I'm simply not old enough to know about any of the early days of the hobby, but I definitely see this coming up the most as a complaint with regards to modules these days. Eg: grumpy posts on r/DMA about "my player read the module and is now complaining that Im not running it as written / knows where every secret door is / killed some NPC / etc." I believe @hawkeyefan has repeatedly noted this isn't metagaming, it's really just "cheating" as in breaking the social contract.

The 5e.24 DMG suggests that metagaming is something akin to "acting on knowledge your character could not reasonably have" but figuring that out is going to be wildly different based on table. Obviously the more fictional your game mechanics are, the more they tie directly to character actions.
 

Hey I should clarify, the PC was not looking for a trap. Along the journey I asked the PCs what they would be doing as they had just left Mirabar (city in FR) going northwards. I narrated that there was a lot of traffic along the road coming to and from and that they could engage with the folk or rather pay attention to the surroundings. To be honest I had nothing prepped and this was just colour and one of the players was playing for their first time ever - it was an introductory session for him. Anyway the newbie opted that his character would rather focus beyond the road while the more experienced player opted to engage with the passersby.
So Perception check for the one - with the idea that he'd find a cool trinket or stray dog with the possibility of befriending it, while the other player rolled for Persuasion check with similar soft rewards.

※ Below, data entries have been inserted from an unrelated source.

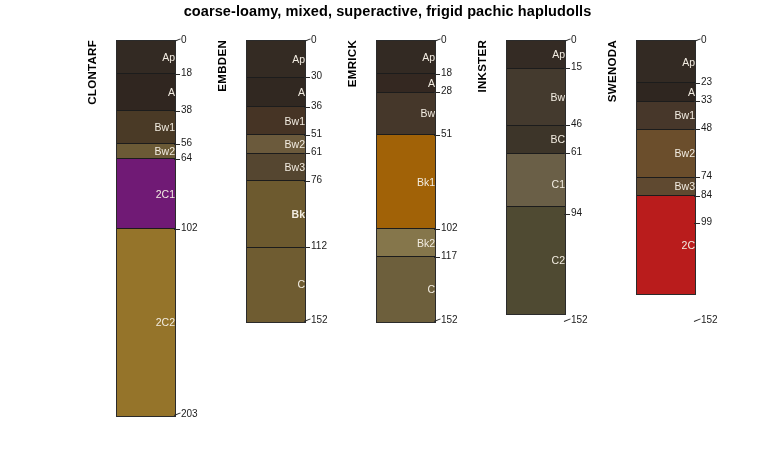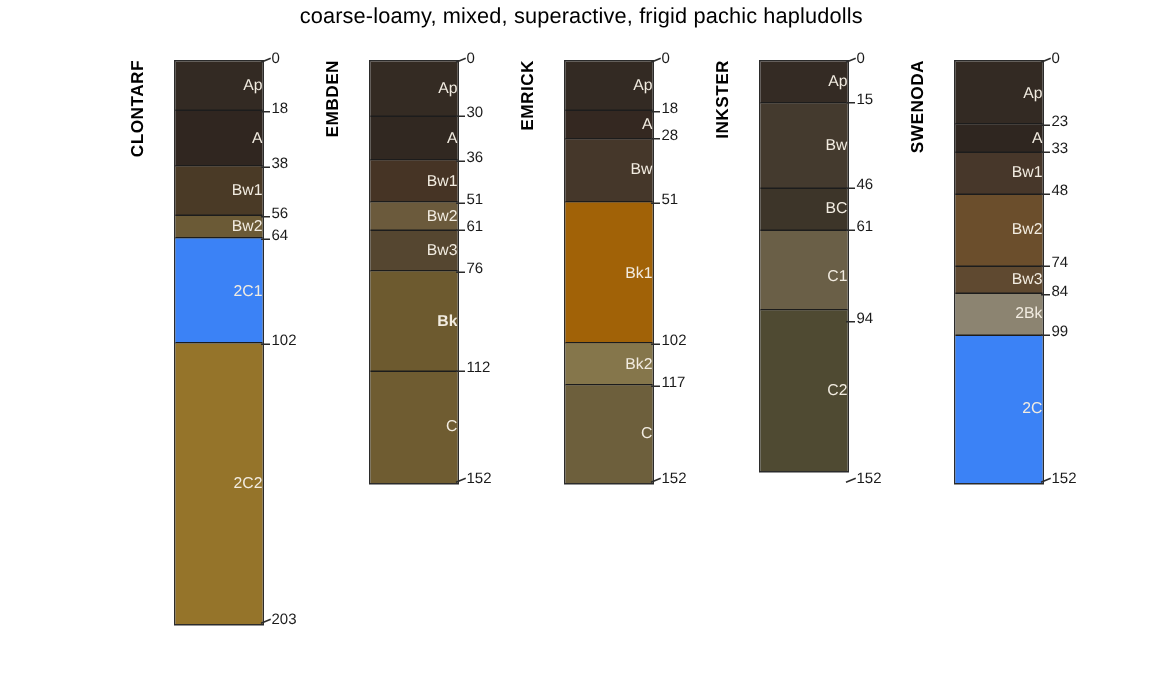"coarse-loamy, mixed, superactive, frigid" #chart-title { font-weight: normal -> bold }
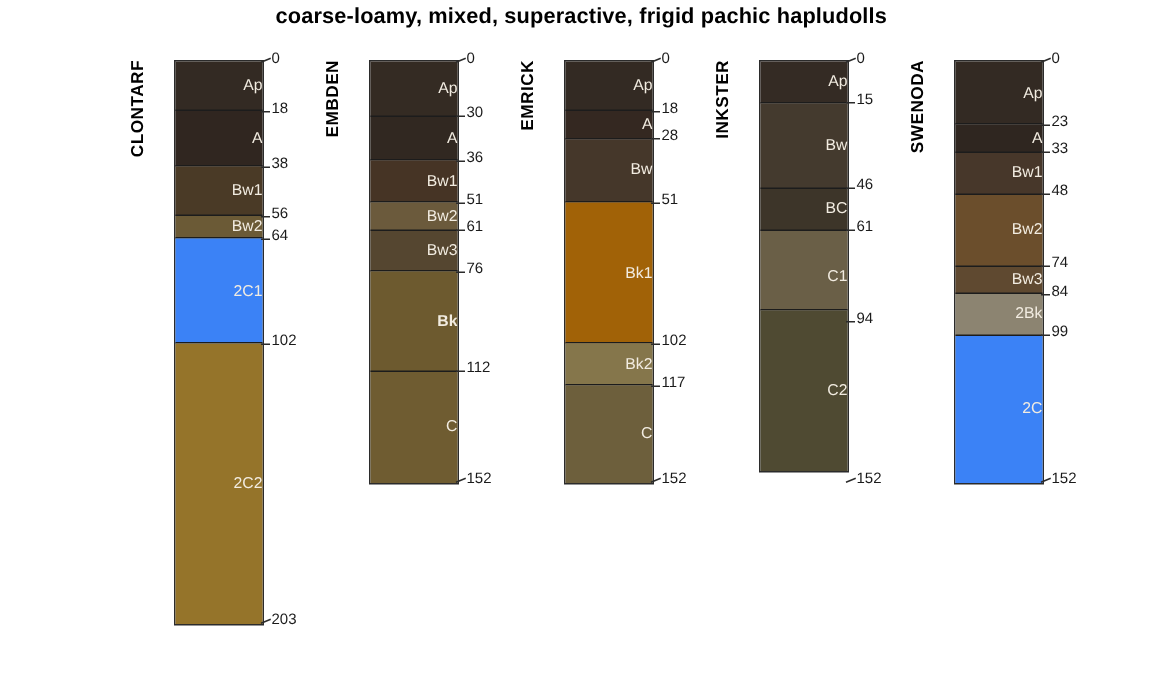"2C1" div.horizon { background: #3b82f6 -> #701a75 }
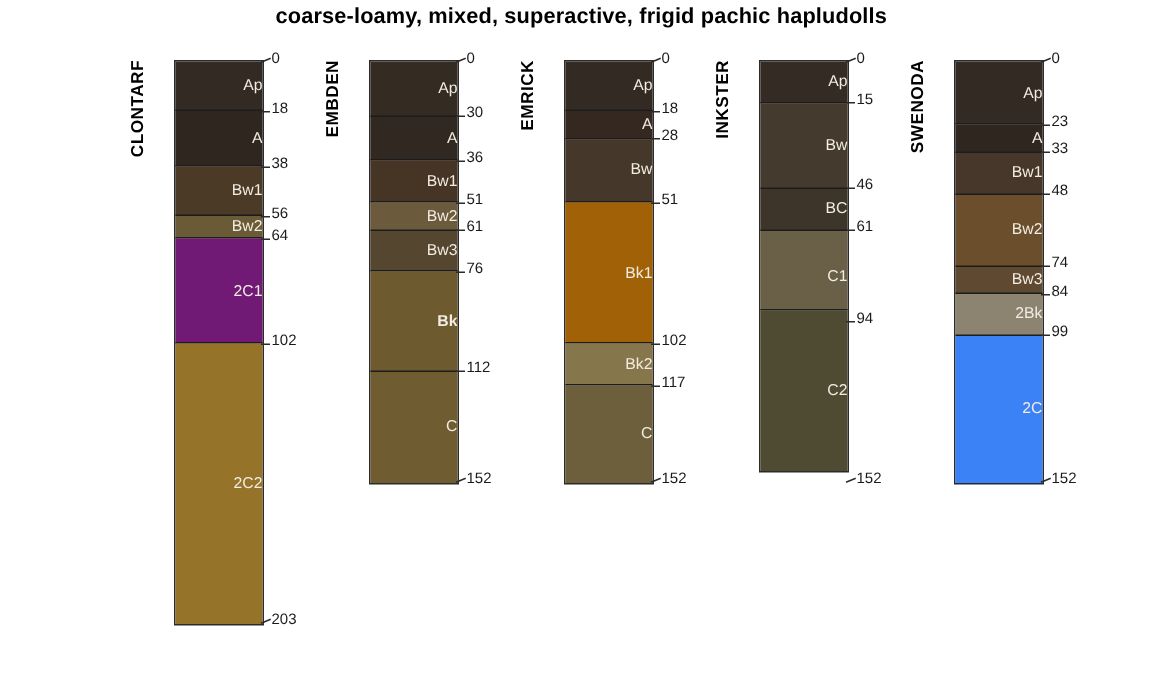"2Bk" div.horizon { html: <div> <div>2Bk</div> </div> -> none }
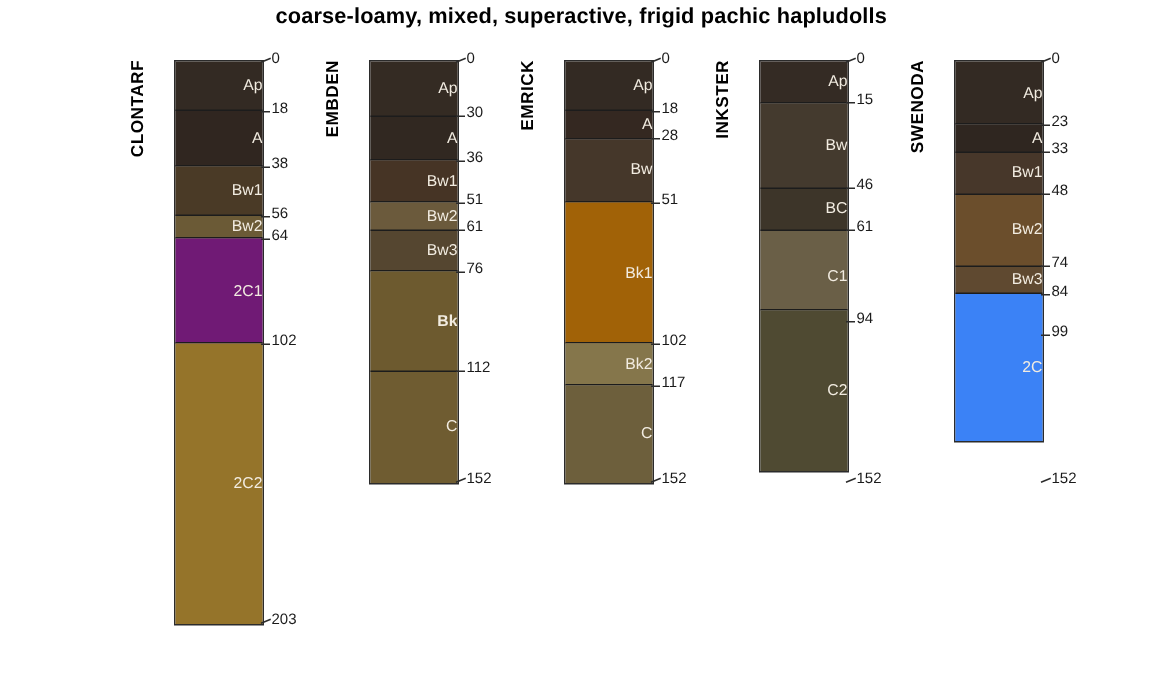"2C" div.horizon { background: #3b82f6 -> #b91c1c }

Anyways the new player rolled poorly, but I did a Fail Forward, his character found an interesting trinket but on his way back to the path the ditch and the close shave with the trap damaged his boot.
This may have actually been his first ever D&D roll, I cannot remember.:ROFLMAO:

EDIT: Like I said this was just low stakes travel filler until they got 2-3 days away from the Mirabar.

Then I take back that it was logical cause and effect. :p

I think failure on a check is bad enough (especially when bad things should happen because of the failure), I don't need to pile on. In some sessions we wouldn't be doing much of anything other than dealing with the consequences of failure, in others it wouldn't come up once. I don't want people hesitating to do things that they know will require the roll of a die if they know it's going to lead to a consequence every time they fail. I want them poking and prodding the world, seeing what they can shake loose even if it doesn't always work.

Do I need to include a standard disclaimer? This is only for me, only my preference, only for the D&D game I happen to play and run and is not a reflection on other systems or other peoples preferences, yada, yada, yada.